Caradoc was another matter.
He tangled his fingers through the pale braids of Ceridwen’s hair, letting them slip across his skin along with the shimmering threads of Quicken-tree riband. Pretty maid. Unbidden by more than his heartfelt desire, she sighed in her sleep and turned toward him. His gaze fell immediately to her mouth.
He remembered love, what it had been like to want a girl with all his body and soul, to wait and watch and suffer and need, to lie awake at night with his loins on fire despite the relief he gave himself, because his hand was not what he wanted, but the girl, the woman part of her, the feel of her beneath him, all satiny skin and heavenly mouth. He remembered the smell of a woman giving herself in love and the taste of a woman in heat. No food nurtured so deeply or with such oneness.
He remembered love, the making of love with a whisper and a caress, and he remembered lust, the edge of it cutting deep, exacting satisfaction with a fierceness that would not be denied.
And he remembered something else, something that had no part of Ceridwen, something he wished had no part of him, except he had been part of it, those dark games in desert tents, when a man wanted only what another man, or a boy, could give.

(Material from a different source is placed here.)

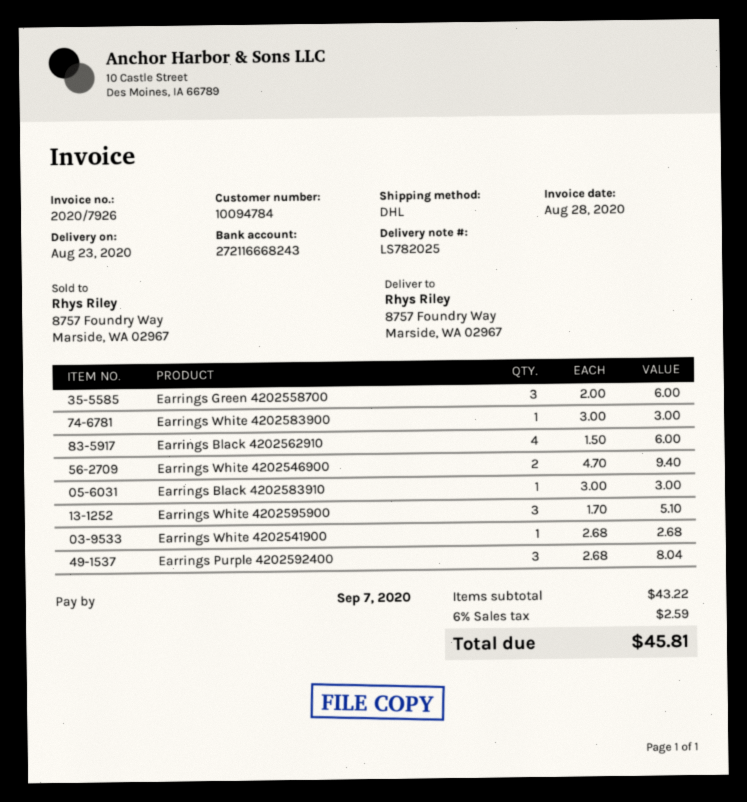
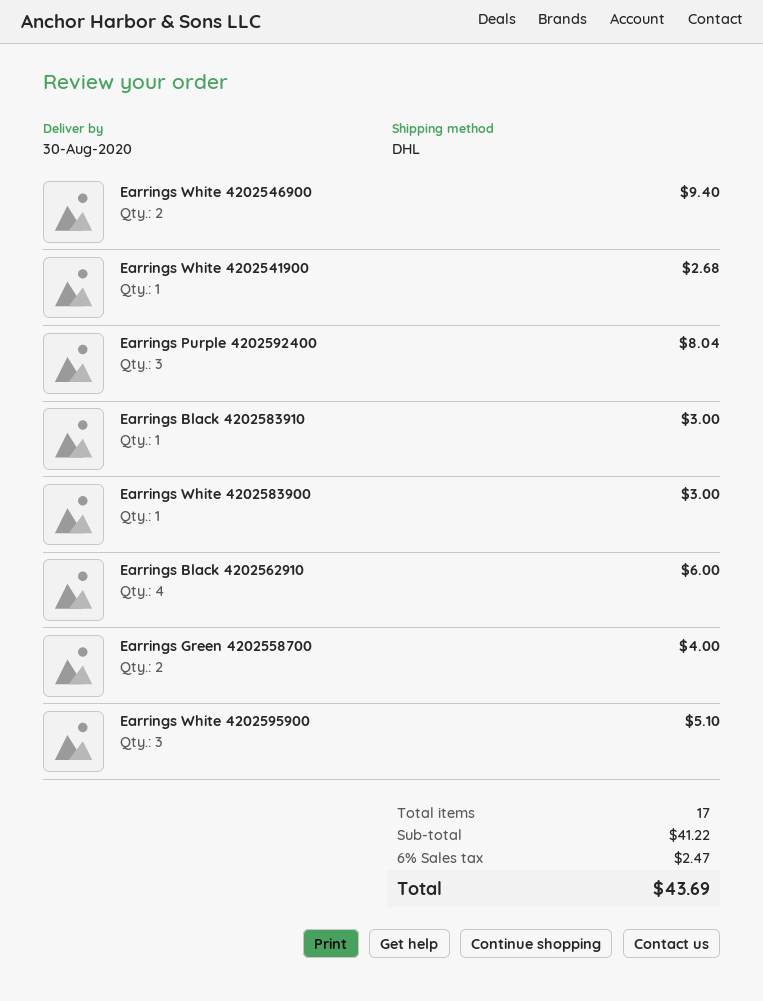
delivery date: 2020-08-23 -> 2020-08-30
Earrings Green 4202558700: 3 for 6.00 -> 2 for 4.00
subtotal: 43.22 -> 41.22
tax: 6% = 2.59 -> 6% = 2.47
total: 45.81 -> 43.69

He had heard of such in his youth, had even eluded a few amorous advances. But in the desert—ah, in the desert, ’twas so much different from the hasty couplings he’d imagined he would have to endure if his knife hand had not been quick and his feet even quicker.
In the desert there was heat, languorous heat, and incense filling the air and teasing the senses; and there was kif to inhale, to fill up your lungs and numb your mind. And there was wine, to ease the lies into truth; and the seduction of opium to put a blessed haze over your perceptions and mask the most unbearable loathing, leaving only your disgust to be dealt with later. And disgust, he’d learned, was no deterrent to survival, not after the first few times.